Norwegian Cruise Line Holdings has reported GAAP net income of $61.9 million or earning per share of $0.27 for the three months to March 31st.
Adjusted net income for the period was $91.2 million, compared to $86.7 million for 2016.
Total revenue at the cruise operator increased 6.8 per cent to $1.2 billion, with gross yield increased 5.7 per cent.
Following the increase, the company expects to generate record earnings for full year 2017 and has increased its outlook, with adjusted earnings per share now expected to be in the range of $3.79 to $3.89.

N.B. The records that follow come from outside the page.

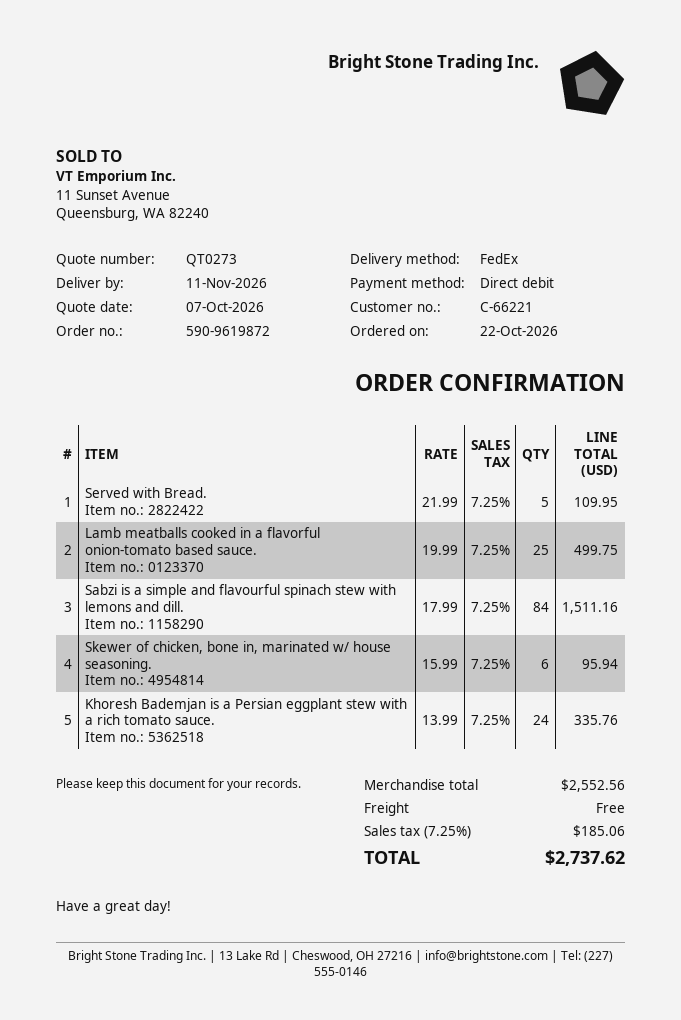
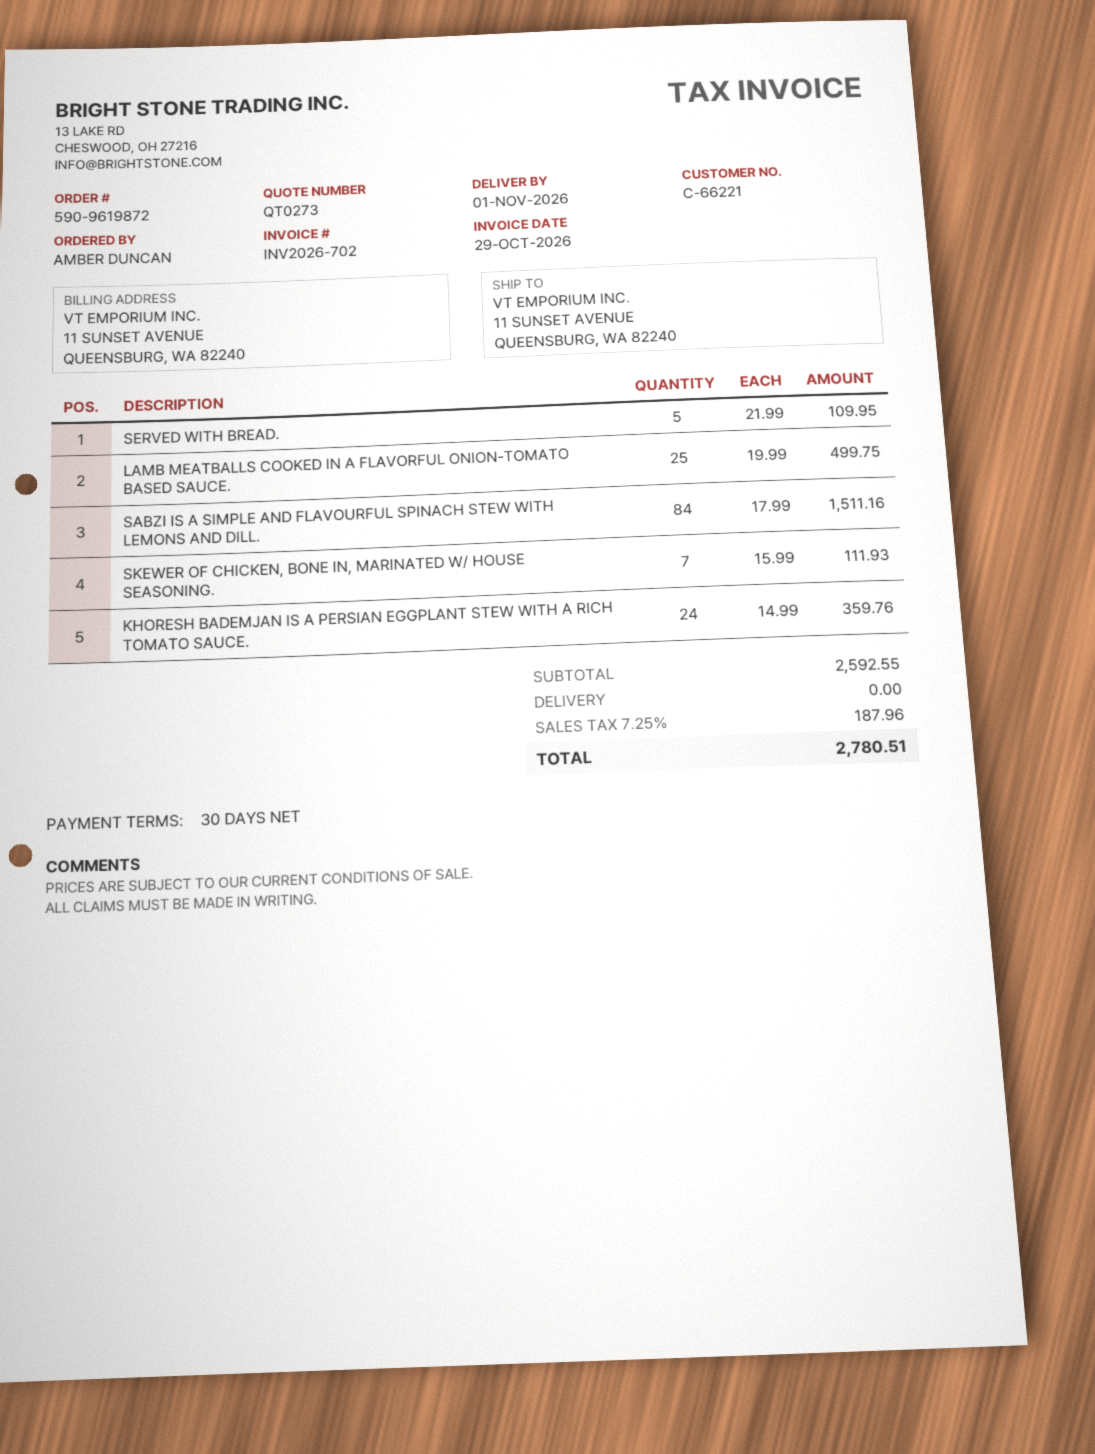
delivery date: 2026-11-11 -> 2026-11-01
Skewer of chicken, bone in, marinated w/ house seasoning.: 6 x 15.99 = 95.94 -> 7 x 15.99 = 111.93
Khoresh Bademjan is a Persian eggplant stew with a rich tomato sauce.: 24 x 13.99 = 335.76 -> 24 x 14.99 = 359.76
subtotal: 2552.56 -> 2592.55
tax: 7.25% = 185.06 -> 7.25% = 187.96
total: 2737.62 -> 2780.51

“The year is off to a solid start with strong first quarter results which include record revenue of $1.2 billion for the quarter,” said Frank Del Rio, president and chief executive officer of Norwegian Cruise Line Holdings.
“The operating environment has remained favourable with strong close-in demand for Caribbean sailings and strength in on-board revenue driving top line growth above expectations,” continued Del Rio.
The increase in revenue was primarily attributed to the addition of Oceania Cruises’ Sirena and Regent’s Seven Seas Explorer to the fleet, partially offset by five dry-docks during the period.
An increase in net yield was also due to strength in ticket pricing and higher on-board and other revenue.
Fuel price per metric ton, net of hedges, increased 3.4 per cent to $453 from $438 in 2016.